Hochautomatisierte High-Speed-Oberflächeninspektion
Echtzeitkontrolle von Bahnwaren

Im hochkomplexen Prozess der Feinpapierfertigung ist die äußerst zuverlässige und extrem genaue Qualitätskontrolle am schnell laufenden Band unumgänglich. Neue, modernste Bildverarbeitung hat beim Papierhersteller Sappi in Gratkorn den Prozess rationalisiert und Kosten reduziert.

Dipl.-Ing.Kamillo Weiß, Fachjournalist, Leinfelden-Echterdingen

Mit der ständigen Verbesserung der Eigenschaften von Papier, Kunststoffen, Geweben, Fliesen und Metallen haben sich die Erzeugnisse der Bahnwaren zu Hightechprodukten entwickelt. Die dabei erforderliche prozessorientierte kontinuierliche Qualitätskontrolle muss meist extreme Leistungsmerkmale erfüllen. Materialfehler, Löcher, Flecken, Falten, Verschmutzungen und vieles mehr, gilt es mit höchstmöglicher Erkennungssicherheit und hoher Auflösung in Echtzeit zu erfassen. Wie man mit einem neuen leistungsfähigeren Fehlerinspektionssystem den Prozess optimieren und erhebliche Kosten einsparen konnte, das zeigt dieses Beispiel aus der Papierindustrie besonders deutlich.
Die Aussage von Karl Weiss – verantwortlicher Projekt Manager für Electric & Automation im Sappi-Werk Gratkorn – bringt das Endergebnis so auf den Punkt: „Ein Jahr nach Inbetriebnahme des neuen Fehlerinspektionssystems von Cognex an der PM9 (Papiermaschine 9) erzielen wir alleine durch die damit erreichte Reduzierung der Papierabrisse Einsparungen die einem „pay back“ der Investition von unter einem halben Jahr entsprechen“.
Unter Rationalisierungsdruck
Von wahrhaft beeindruckenden Dimensionen sind die Papiermaschinengiganten im größten Produktionswerk des Sappi-Konzerns in Gratkorn bei Graz. Sie zählen zu den weltweit leistungsstärksten Papiermaschinen für Feinpapiere und bieten einen Ausstoß an der PM9 und PM11 von über 820000 Tonnen/pro Jahr. Einerseits gilt es die Druckindustrie mit kontinuierlich hoher Produktqualität zu beliefern, andererseits müssen die Maschinenverfügbarkeit und nacheinander folgenden Fertigungsprozesse in best möglicher Effizienz gestaltet werden. Durch mehrere nachträgliche Hochrüstungen der PM9 in den vergangenen Jahren wurde deren Kapazität deutlich gesteigert.
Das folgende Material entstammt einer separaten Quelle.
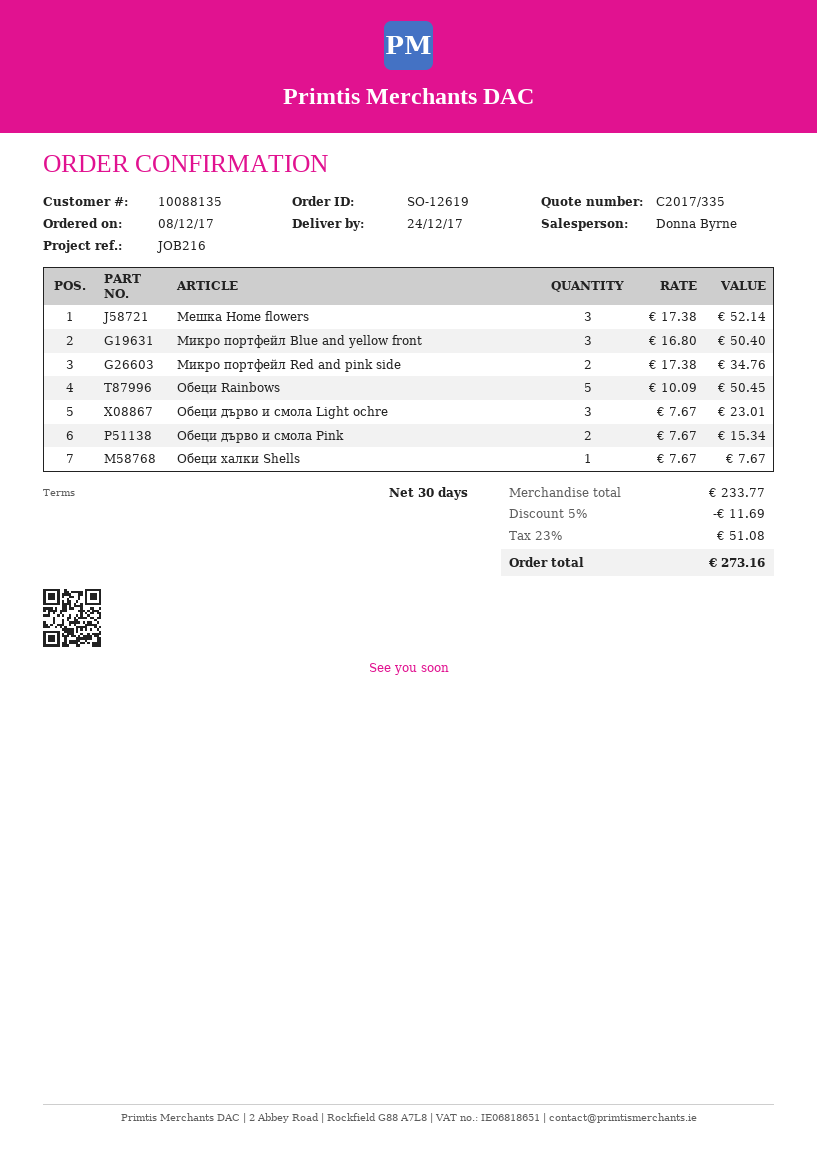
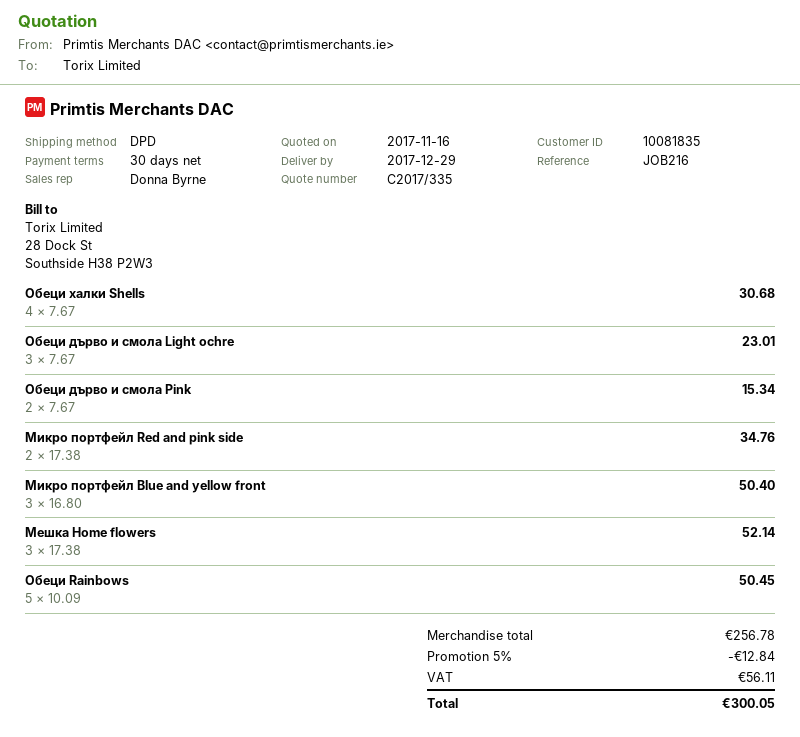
delivery date: 2017-12-24 -> 2017-12-29
customer number: 10088135 -> 10081835
Обеци халки Shells: 1 x 7.67 = 7.67 -> 4 x 7.67 = 30.68
subtotal: 233.77 -> 256.78
discount: 5% = 11.69 -> 5% = 12.84
tax: 51.08 -> 56.11
total: 273.16 -> 300.05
Anfang des Jahres 2001 entstand an der PM9 die Notwendigkeit höherer Anforderungen in der Qualitätskontrolle, die zudem in den gesamten hochautomatisierten Prozess nahtlos integriert werden musste. Die Feinrohpapiere mit einem Flächengewicht von 45–90 g/m² werden im 24h-Betrieb mit einer Geschwindigkeit von 1050 m/min auf einer Breite von 6500 mm produziert. Auf der anschließenden Papierrolle (Tambour) wird das Rohpapier mit einer Papierbahnlänge von etwa 60 km erfasst. Im nächsten Verarbeitungsschritt wird das Rohpapier mit einem Klingenstreichwerk beidseitig gestrichen. Ein Loch oder eine Faltung im Papier würde durch das Aufbringen der Streichfarbe und anschließendem Abstreifen mittels Blade bzw. Klinge zu einem Aufreißen und Abriss der Papierbahn führen. Deshalb erfolgt am Zwischenaggregat des Umrollers (UR91) die manuelle Fehlerbehebung von Löchern und Defekten durch Zukleben mit Papier.
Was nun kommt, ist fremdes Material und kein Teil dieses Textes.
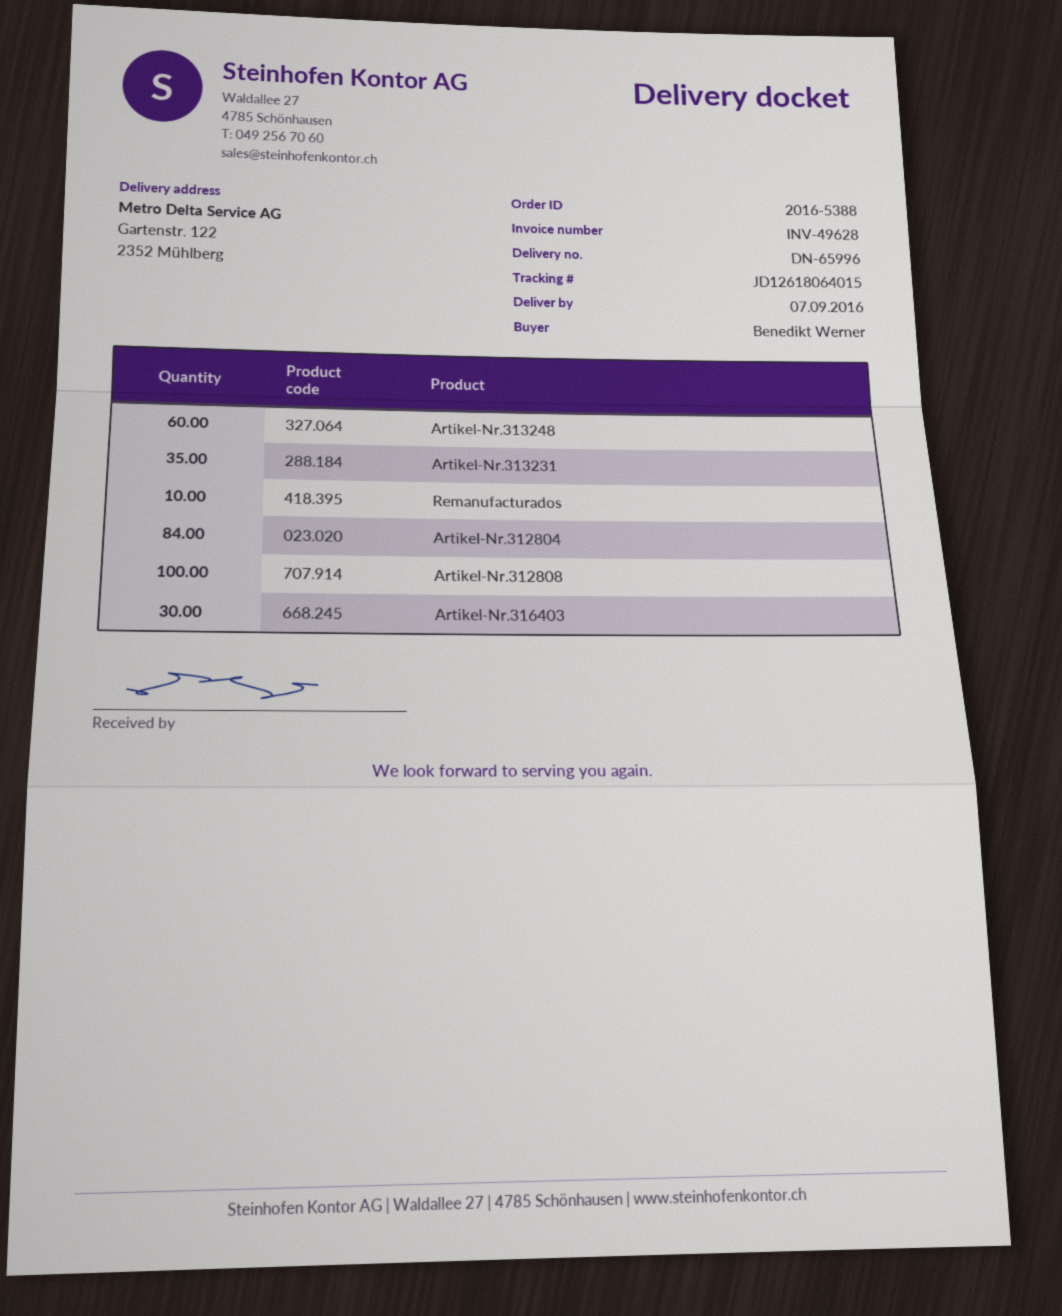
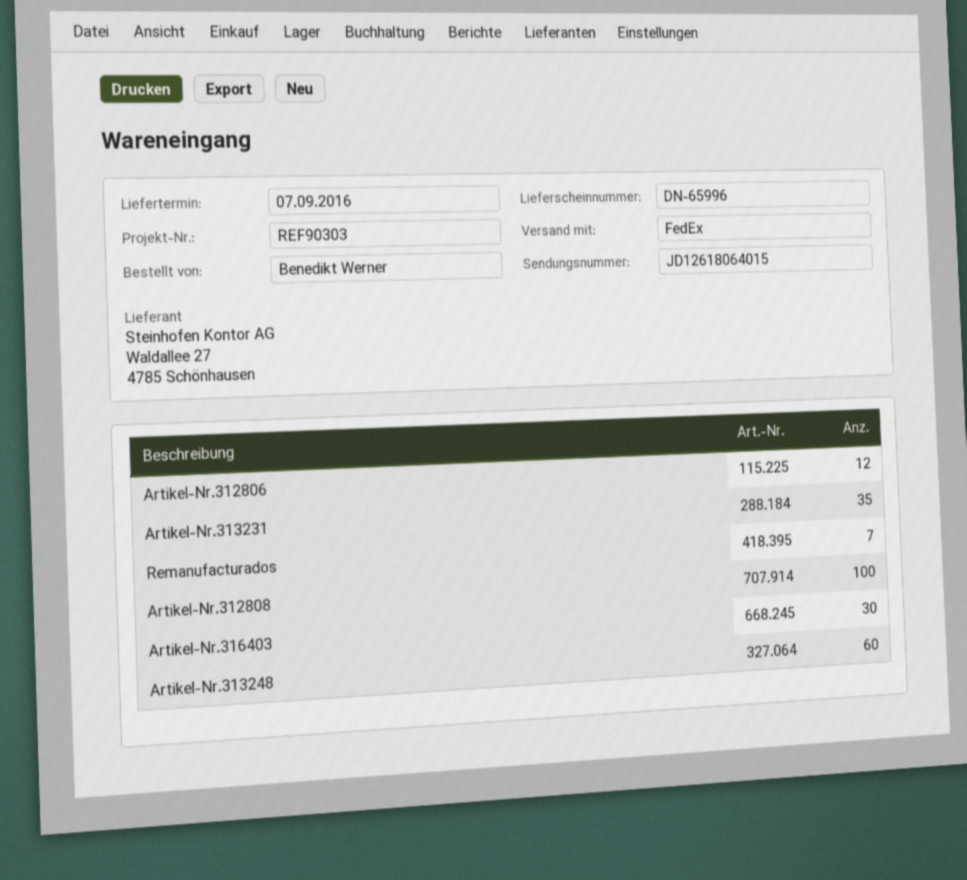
Remanufacturados: 10 -> 7
Artikel-Nr.312804: 84 -> none
Artikel-Nr.312806: none -> 12

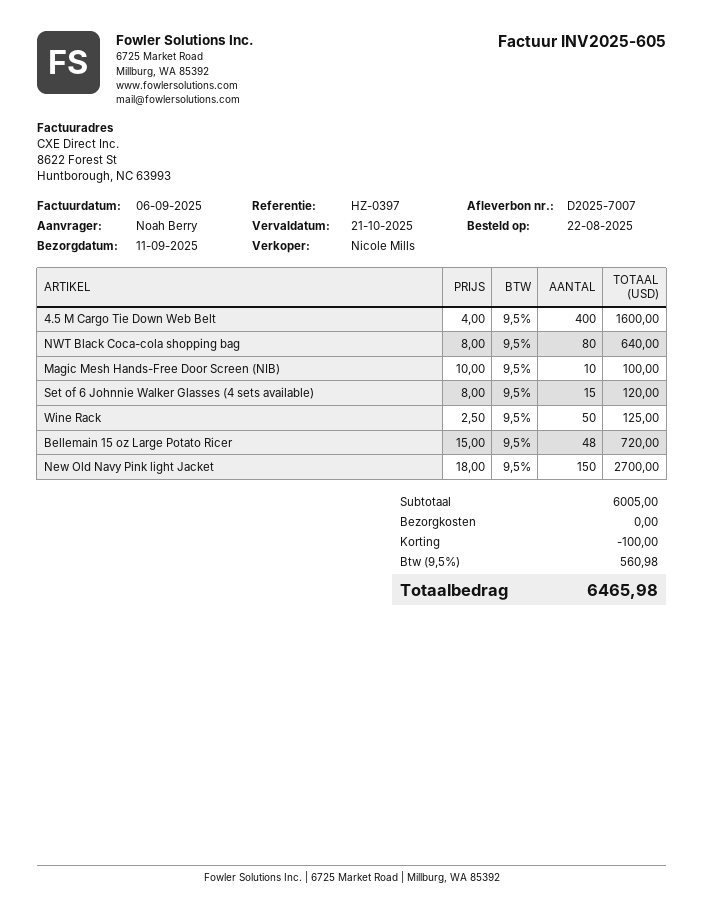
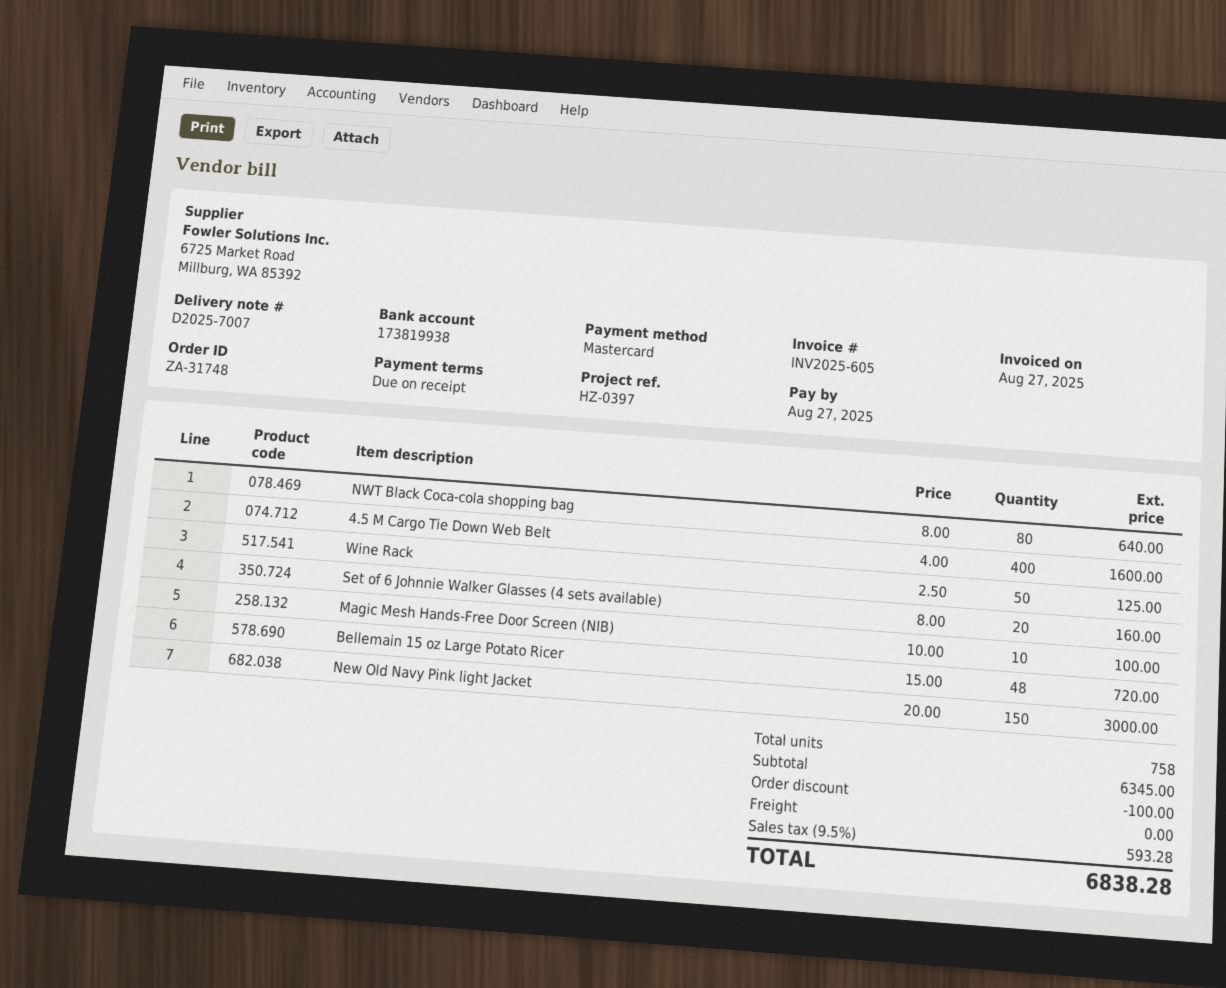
invoice date: 2025-09-06 -> 2025-08-27
due date: 2025-10-21 -> 2025-08-27
Set of 6 Johnnie Walker Glasses (4 sets available): 15 x 8.00 = 120.00 -> 20 x 8.00 = 160.00
New Old Navy Pink light Jacket: 150 x 18.00 = 2700.00 -> 150 x 20.00 = 3000.00
subtotal: 6005.00 -> 6345.00
tax: 9.5% = 560.98 -> 9.5% = 593.28
total: 6465.98 -> 6838.28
Das vor der Papieraufaufrollung installierte bisherige Fehlerinspektionssystem für die Erkennung von lochartigen Fehlern (pinholes) im Papier konnte zwischen hellen Flecken – kontrastreiche Erscheinung von Wasser- oder Öltropfen – und Dünnstellen/ Löchern nicht eindeutig unterscheiden. Randfehler wie Einrisse oder Faltungen wurden nur sporadisch erkannt. Das nicht vorhandene fein differenzierte Erkennen von echten Fehlern und scheinbaren Fehlern ergab unnötig durchgeführte Stopps an der Umrollstation. Aus Zeit- und Steuerungsgründen ist die Anzahl der Stopps pro 60000 m Papiertrommel auf etwa 15 begrenzt. In der Vergangenheit wurden auf dem Papier alle 1000 m etwa 60 m lange Synchronmarken angebracht. An der Umrollstation konnte man deshalb nur mit einer Genauigkeit von etwa 50 m an den Fehler herangefahren. Im minutenlangen Kriechgang musste dann der Fehler manuell gesteuert in die 1 m breite Reparaturzone gefahren werden. Im Falle eines Abrisses am Umroller war man gezwungen im Blindflug bis zur nächsten Markierung weiter zu fahren, verbunden mit einem Papierverlust von bis zu 999 m. Eine Pufferung durch einen zweiten Umroller kam aus baulichen Gründen als auch erheblichem Investitionsaufwand nicht in betracht. All dies führte zu einem markanten Engpass im Fertigungsschritt der Fehlerbehebung am Umroller (UR91). Dieser Engpass und Abrisse an der folgenden Streichmaschine konnten die Reduzierung der Papier-Produktionsgeschwindigkeit notwendig machen.
Strategische Schritte
Die Analyse der Problembereiche führte zu einem Pflichtenheft mit folgenden Anforderungen an das neue Fehlerinspektionssystem.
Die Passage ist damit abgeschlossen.